Work required:
A line belongs in the answer if it contains "데스크톱"; copy every such line from the entries below.

Extracted material:

============

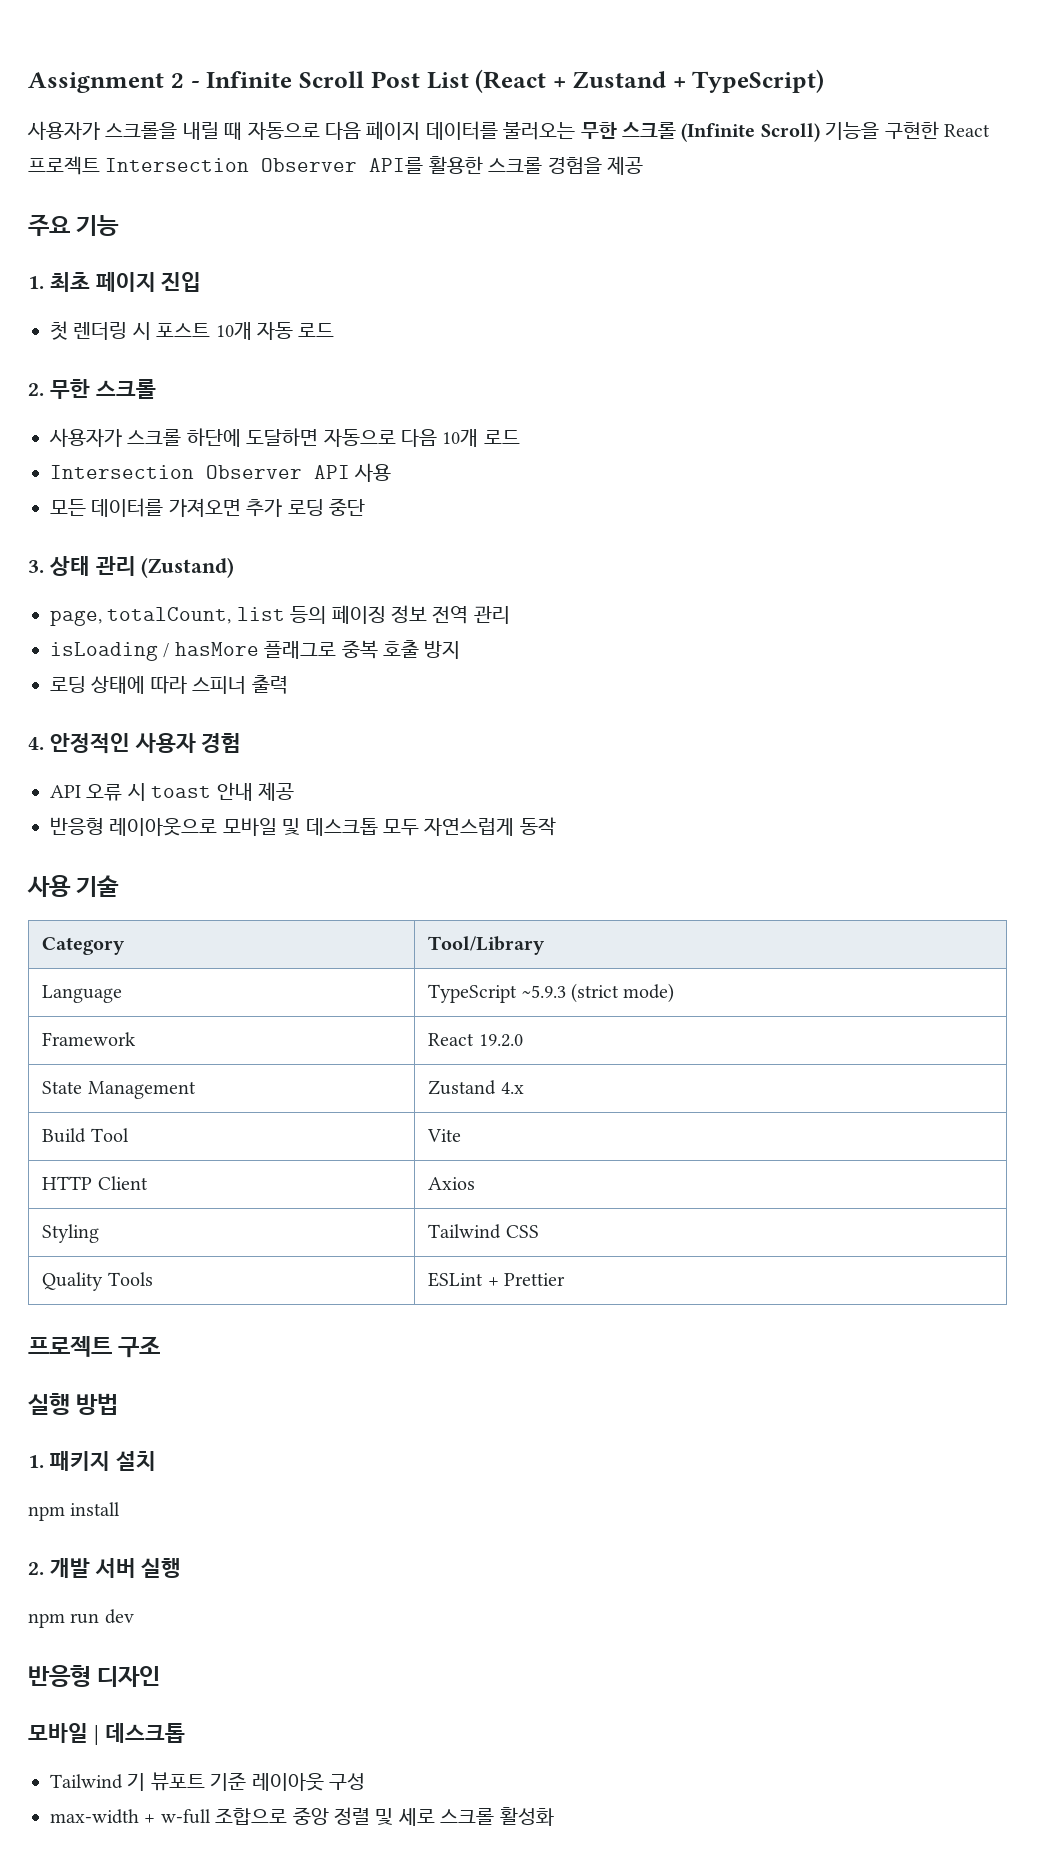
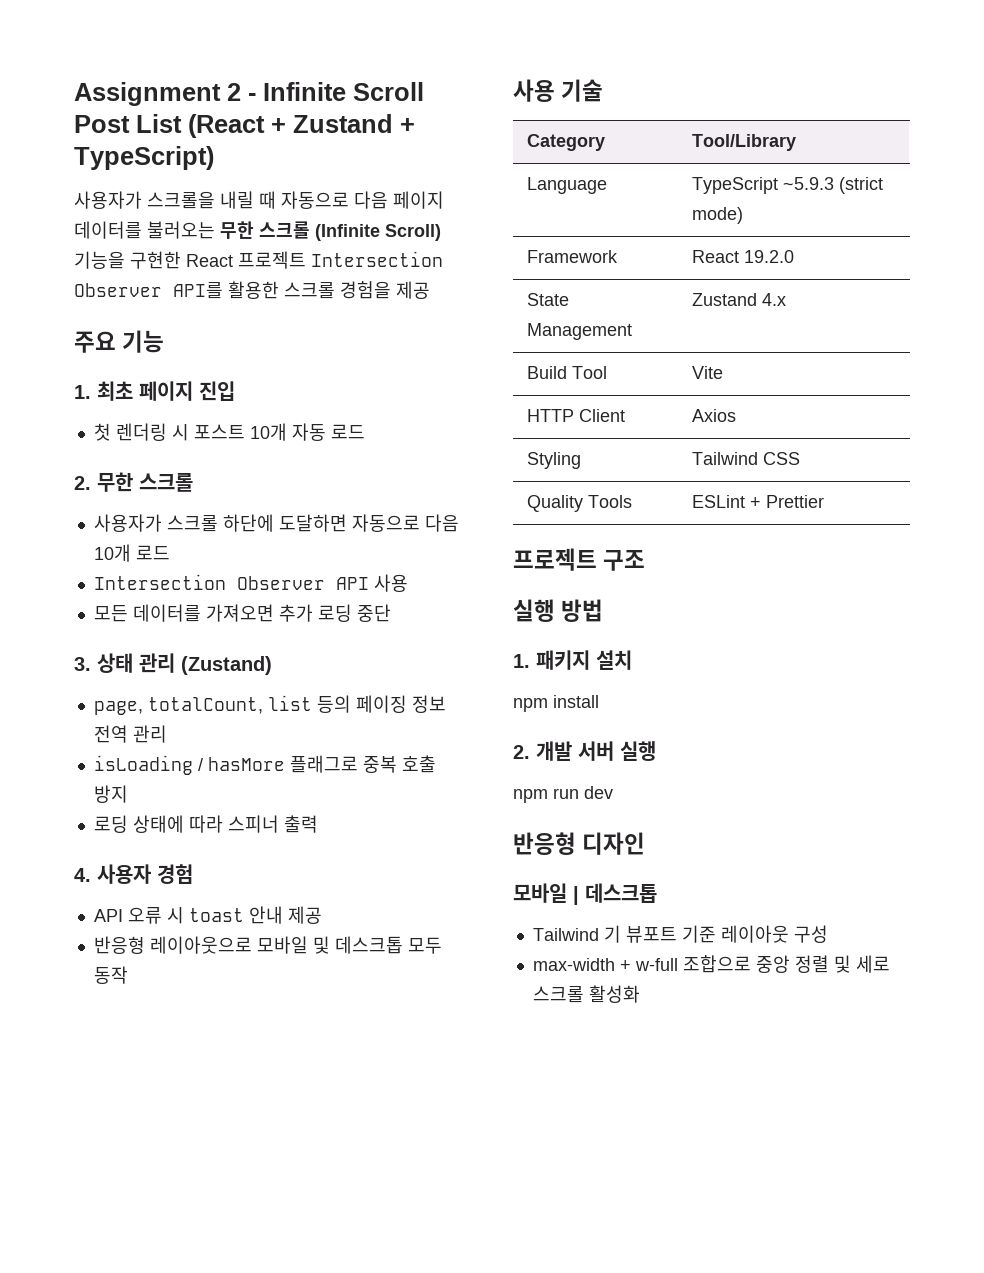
- 4. 안정적인 사용자 경험
+ 4. 사용자 경험
- 반응형 레이아웃으로 모바일 및 데스크톱 모두 자연스럽게 동작
+ 반응형 레이아웃으로 모바일 및 데스크톱 모두 동작

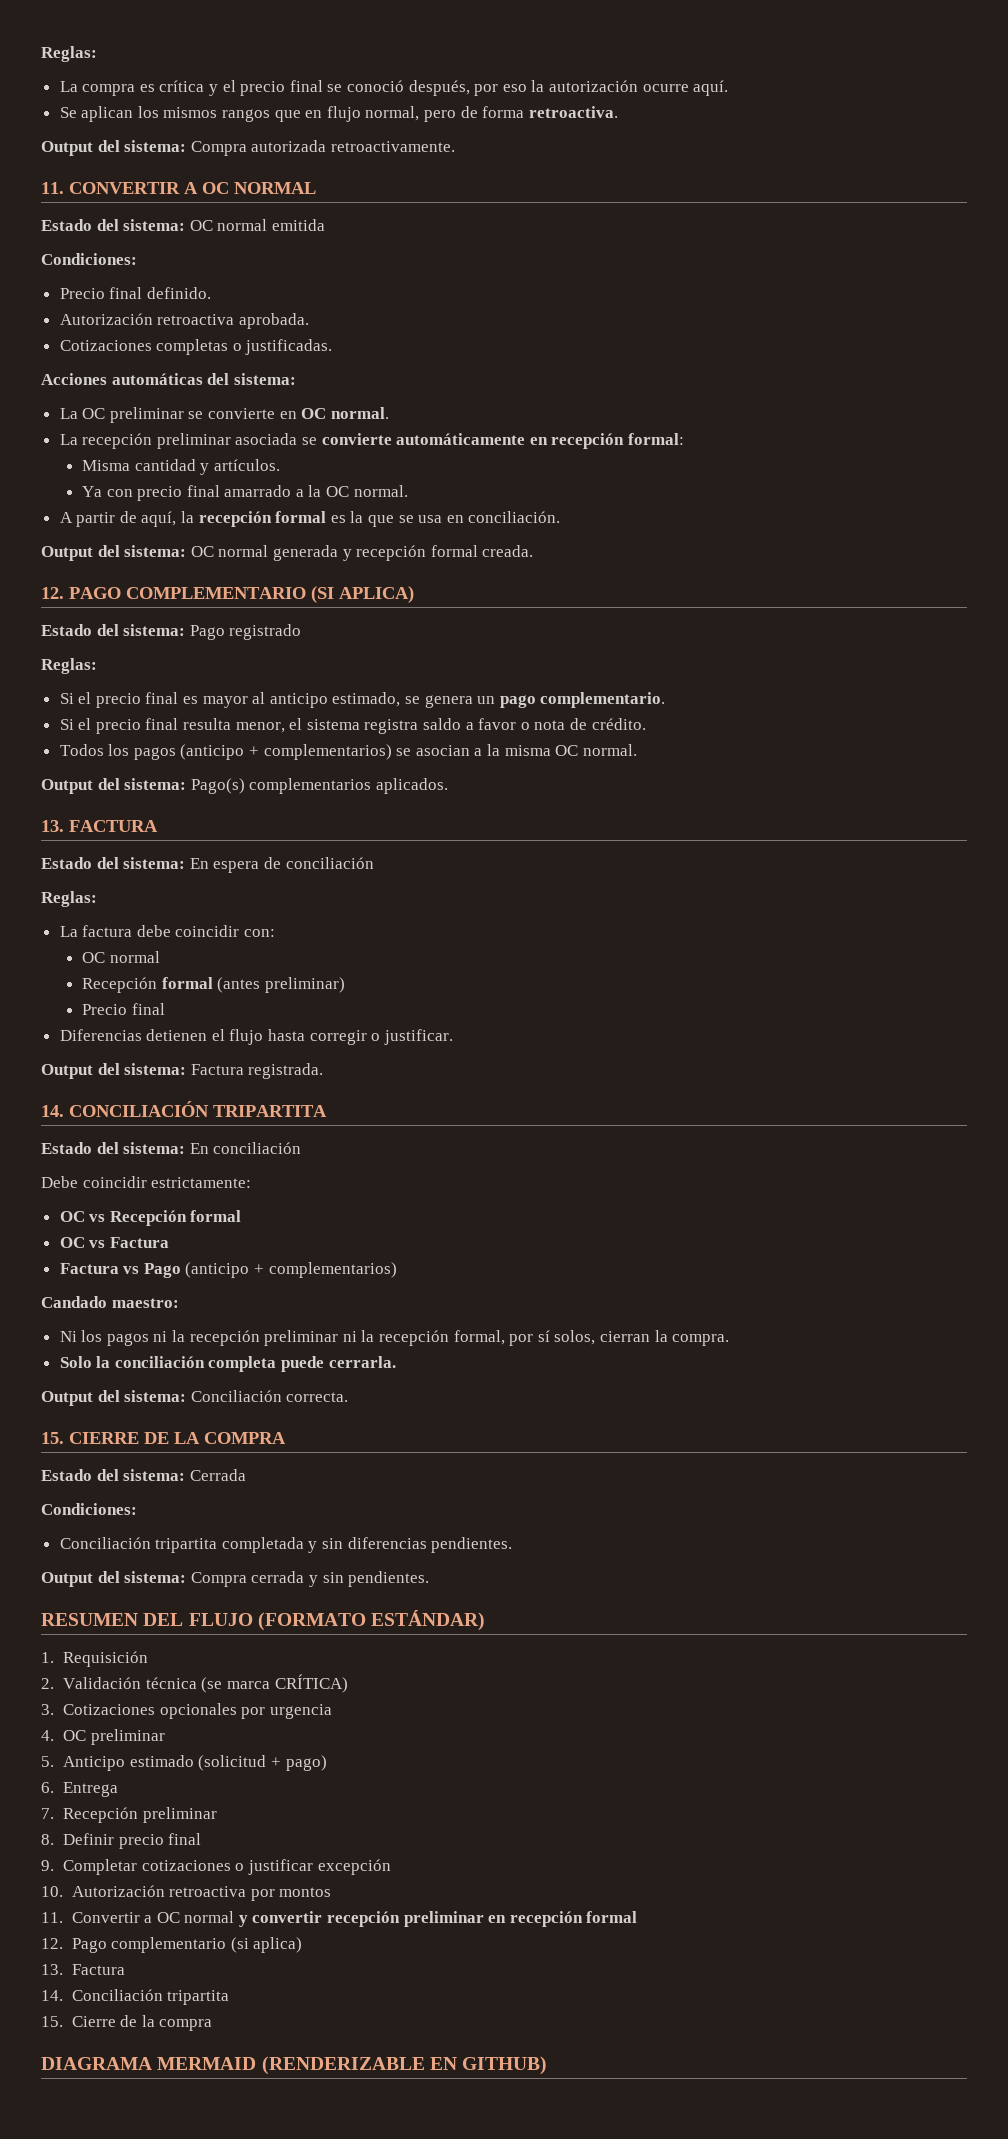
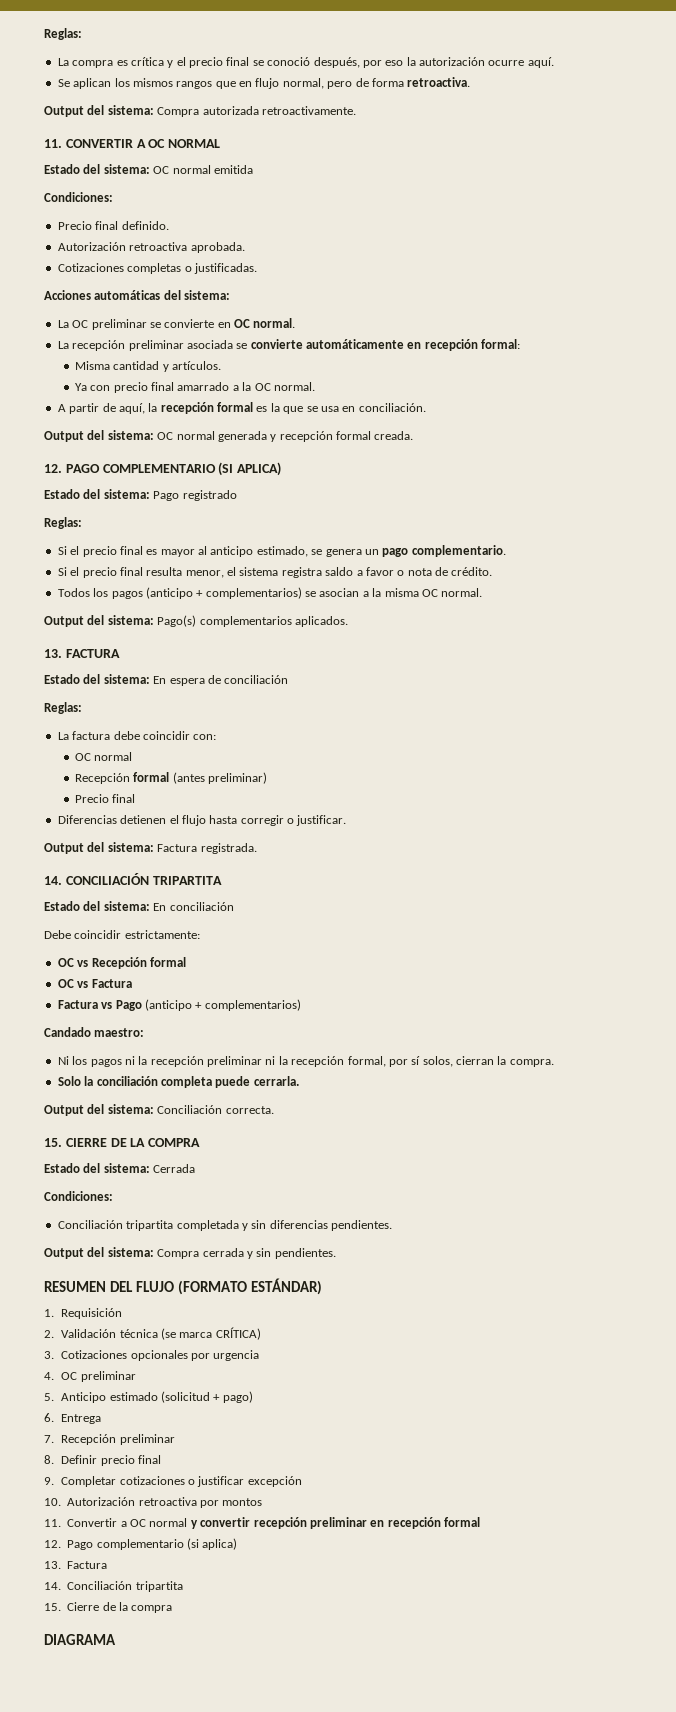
- DIAGRAMA MERMAID (RENDERIZABLE EN GITHUB)
+ DIAGRAMA

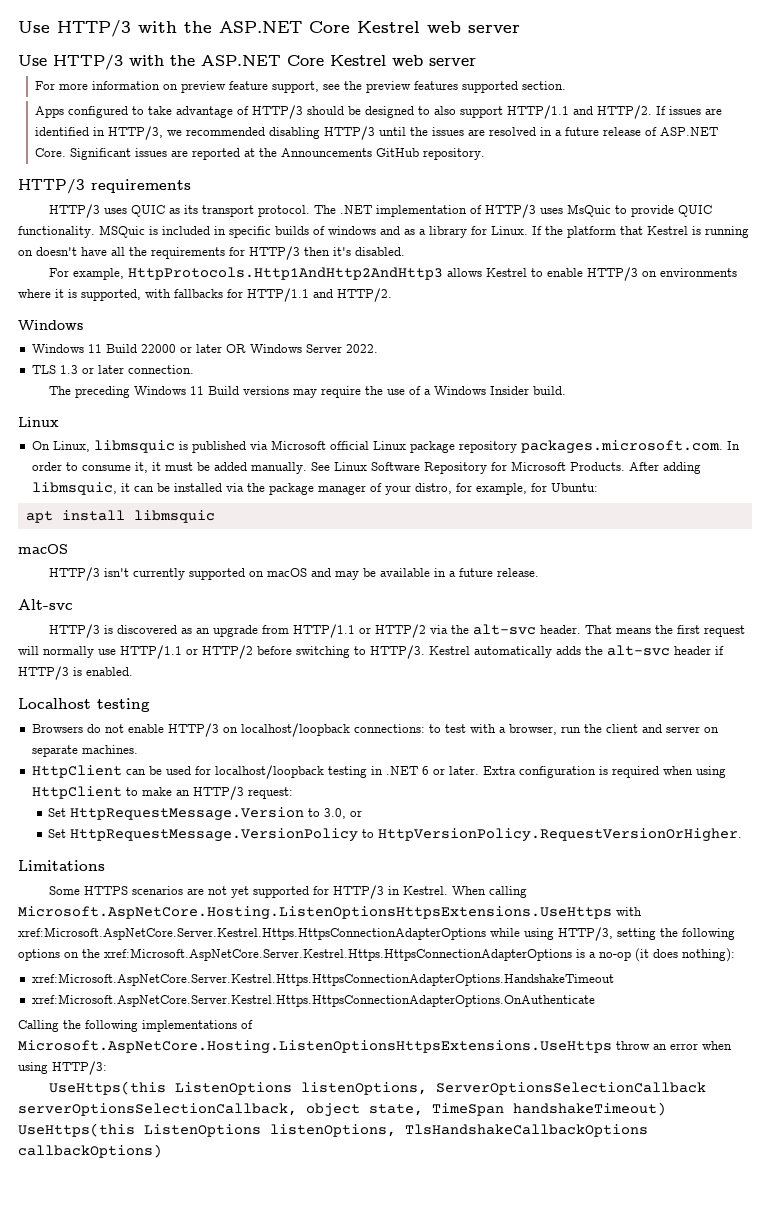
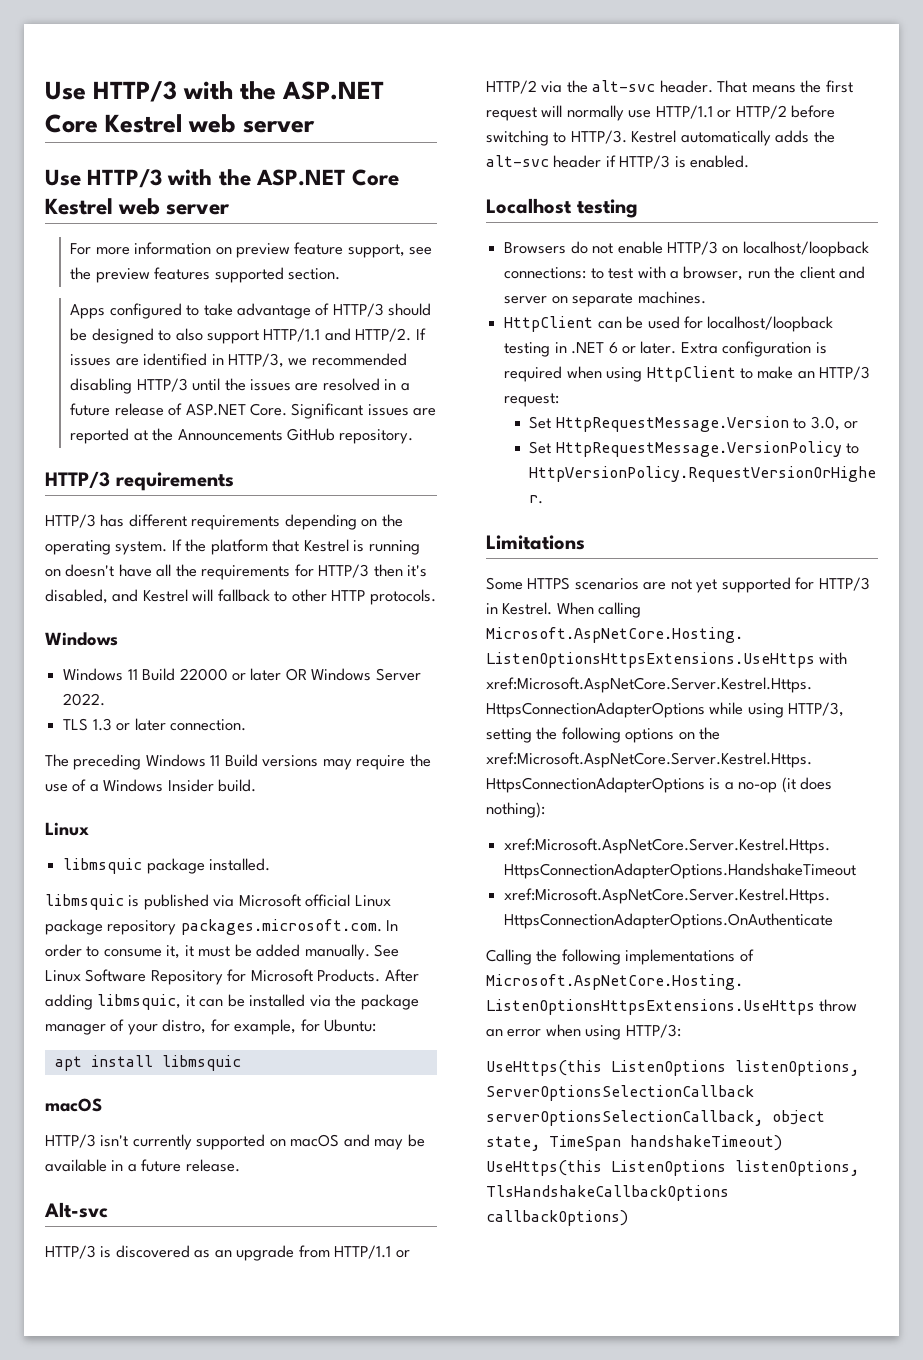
- HTTP/3 uses QUIC as its transport protocol. The .NET implementation of HTTP/3 uses MsQuic to provide QUIC functionality. MSQuic is included in specific builds of windows and as a library for Linux.
+ HTTP/3 has different requirements depending on the operating system.
- If the platform that Kestrel is running on doesn't have all the requirements for HTTP/3 then it's disabled.
- For example, HttpProtocols.Http1AndHttp2AndHttp3 allows Kestrel to enable HTTP/3 on environments where it is supported, with fallbacks for HTTP/1.1 and HTTP/2.
+ If the platform that Kestrel is running on doesn't have all the requirements for HTTP/3 then it's disabled, and Kestrel will fallback to other HTTP protocols.
- On Linux, libmsquic is published via Microsoft official Linux package repository packages.microsoft.com. In order to consume it, it must be added manually.
+ libmsquic package installed.
+ libmsquic is published via Microsoft official Linux package repository packages.microsoft.com. In order to consume it, it must be added manually.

============

Result of the exercise:
- 반응형 레이아웃으로 모바일 및 데스크톱 모두 자연스럽게 동작
+ 반응형 레이아웃으로 모바일 및 데스크톱 모두 동작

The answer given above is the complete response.